** What you are asked to do **
Copy out each line of the entries below in which the string "left" appears.

-*-*-

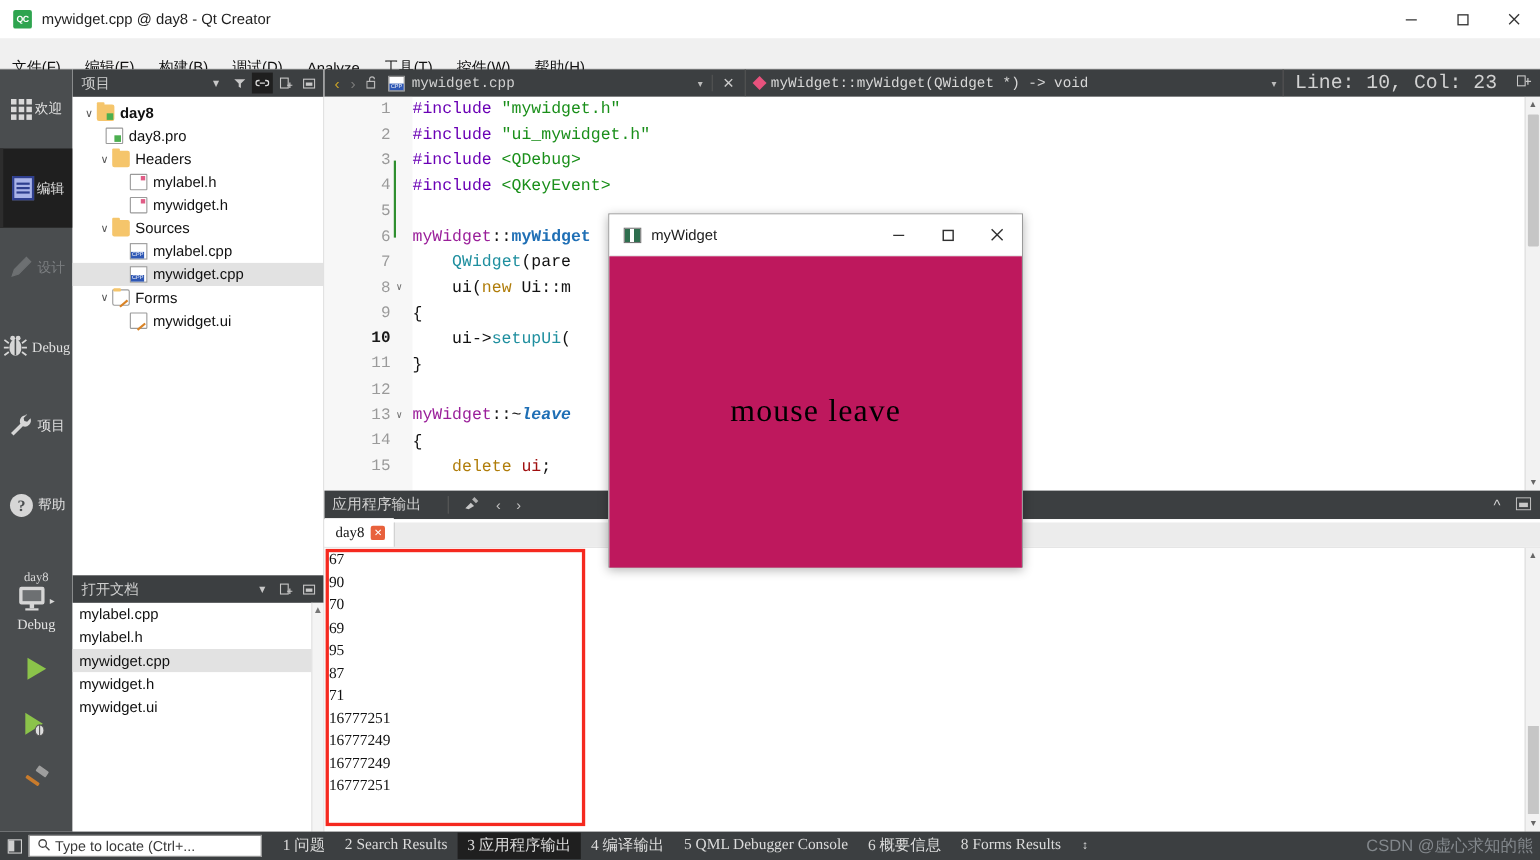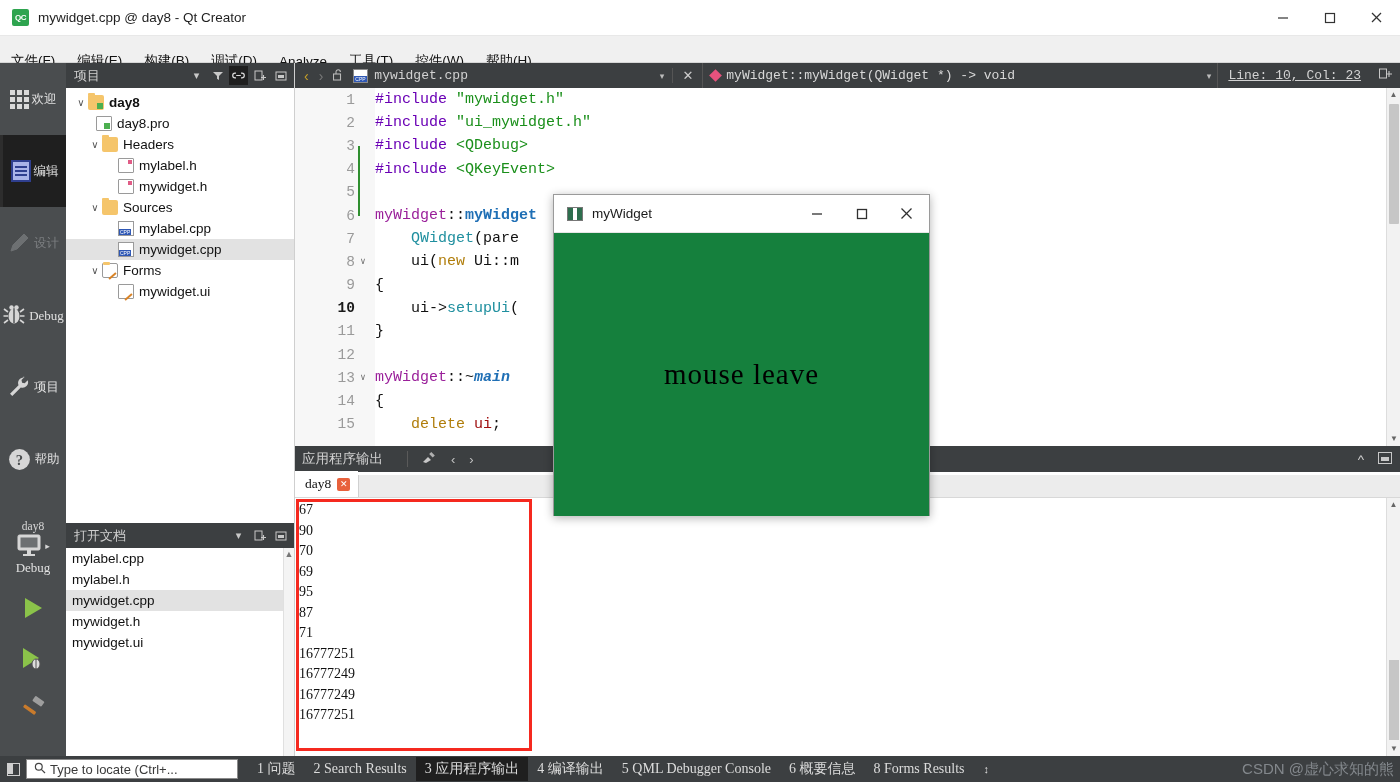--- a/index.html
+++ b/index.html
@@ -168,9 +168,9 @@
     transform: rotate(45deg); }
   .eb-symtext { font-family: "Liberation Mono", monospace; font-size: 13px;
     color: #d8d8d8; }
-  .eb-linecol { font-family: "Liberation Mono", monospace; font-size: 13px;
+  .eb-linecol { font-family: "Liberation Mono", monospace; font-size: 18px;
     padding: 0 10px; border-left: 1px solid #555; height: 25px;
-    display: flex; align-items: center; text-decoration: underline; }
+    display: flex; align-items: center; }
   .eb-split { padding: 0 8px; font-size: 12px; }
 
   

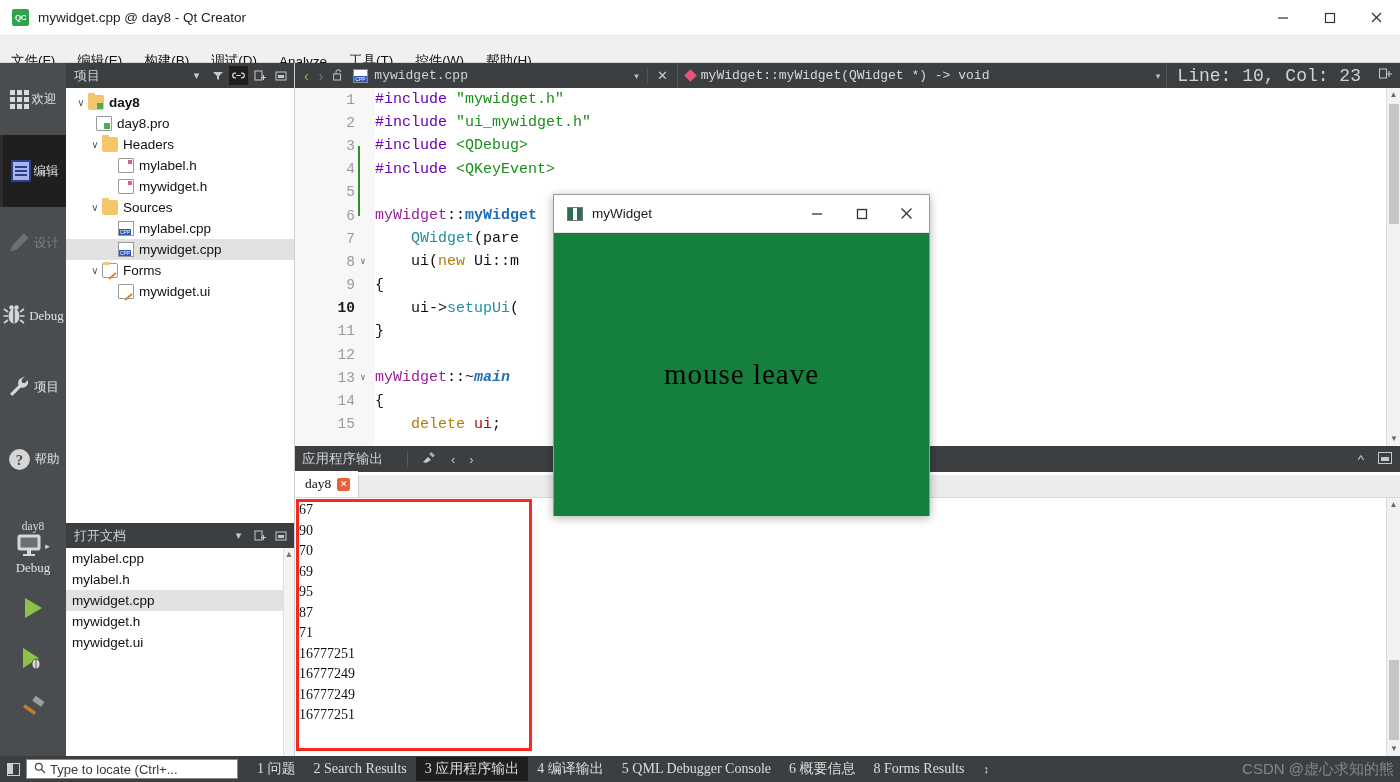--- a/index.html
+++ b/index.html
@@ -692,7 +692,7 @@
         <div class="cline"><span class="k-plain">    ui-&gt;</span><span class="k-call">setupUi</span><span class="k-plain">(</span></div>
         <div class="cline"><span class="k-plain">}</span></div>
         <div class="cline"></div>
-        <div class="cline"><span class="k-type">myWidget</span><span class="k-plain">::~</span><span class="k-fn-it">main</span></div>
+        <div class="cline"><span class="k-type">myWidget</span><span class="k-plain">::~</span><span class="k-fn-it">leave</span></div>
         <div class="cline"><span class="k-plain">{</span></div>
         <div class="cline"><span class="k-plain">    </span><span class="k-kw">delete</span><span class="k-plain"> </span><span class="k-mem">ui</span><span class="k-plain">;</span></div>
       </div>

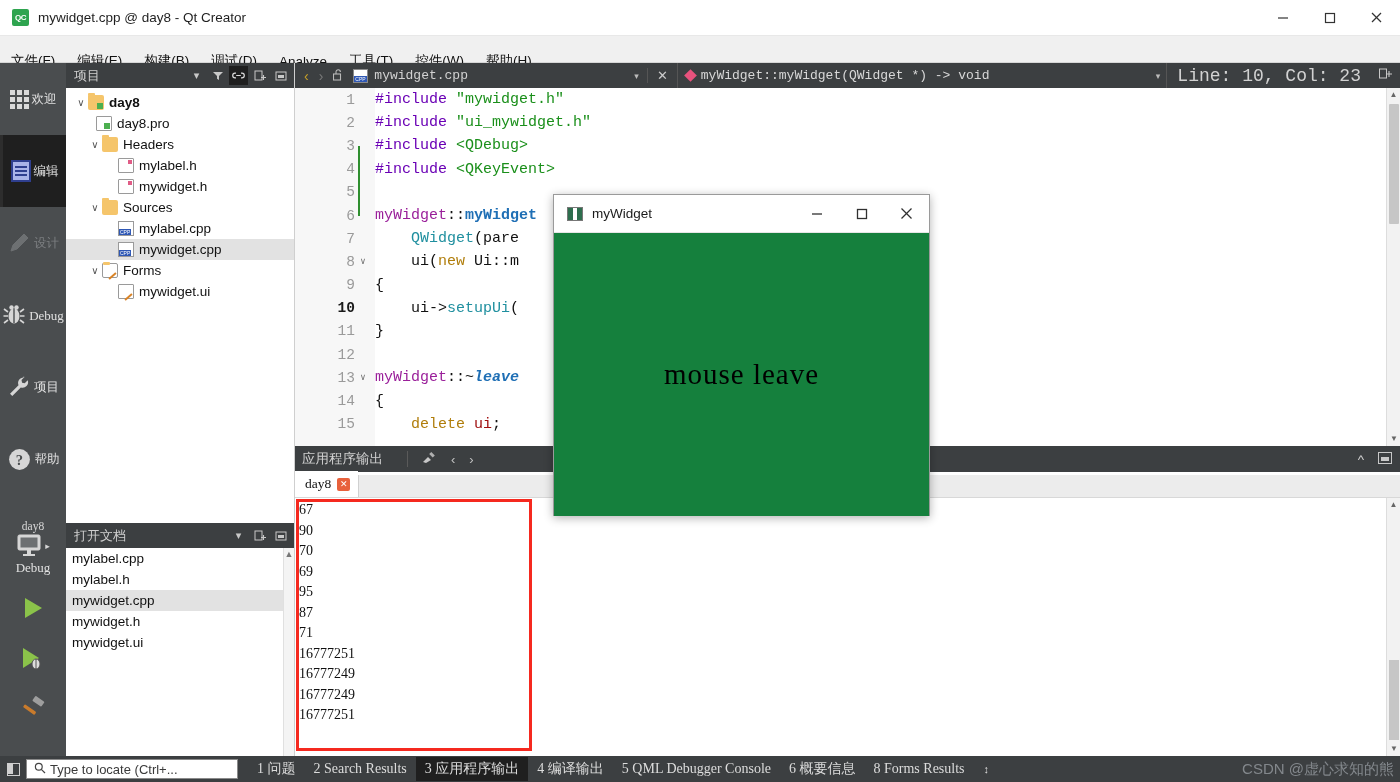--- a/index.html
+++ b/index.html
@@ -309,7 +309,7 @@
   .mw-btns { margin-left: auto; display: flex; }
   .mw-btn { width: 45px; height: 38px; display: flex; align-items: center;
     justify-content: center; color: #303030; }
-  .mw-client { height: 283px; background: #15803d; display: flex;
+  .mw-client { height: 283px; background: #be185d; display: flex;
     align-items: flex-start; justify-content: center; padding-top: 125px; }
   .mw-text { font-family: "Liberation Serif", serif; font-size: 29px;
     color: #000; letter-spacing: 1px; }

-*-*-

** Finished exercise **
     padding: 0 10px; border-left: 1px solid #555; height: 25px;
   .mw-btns { margin-left: auto; display: flex; }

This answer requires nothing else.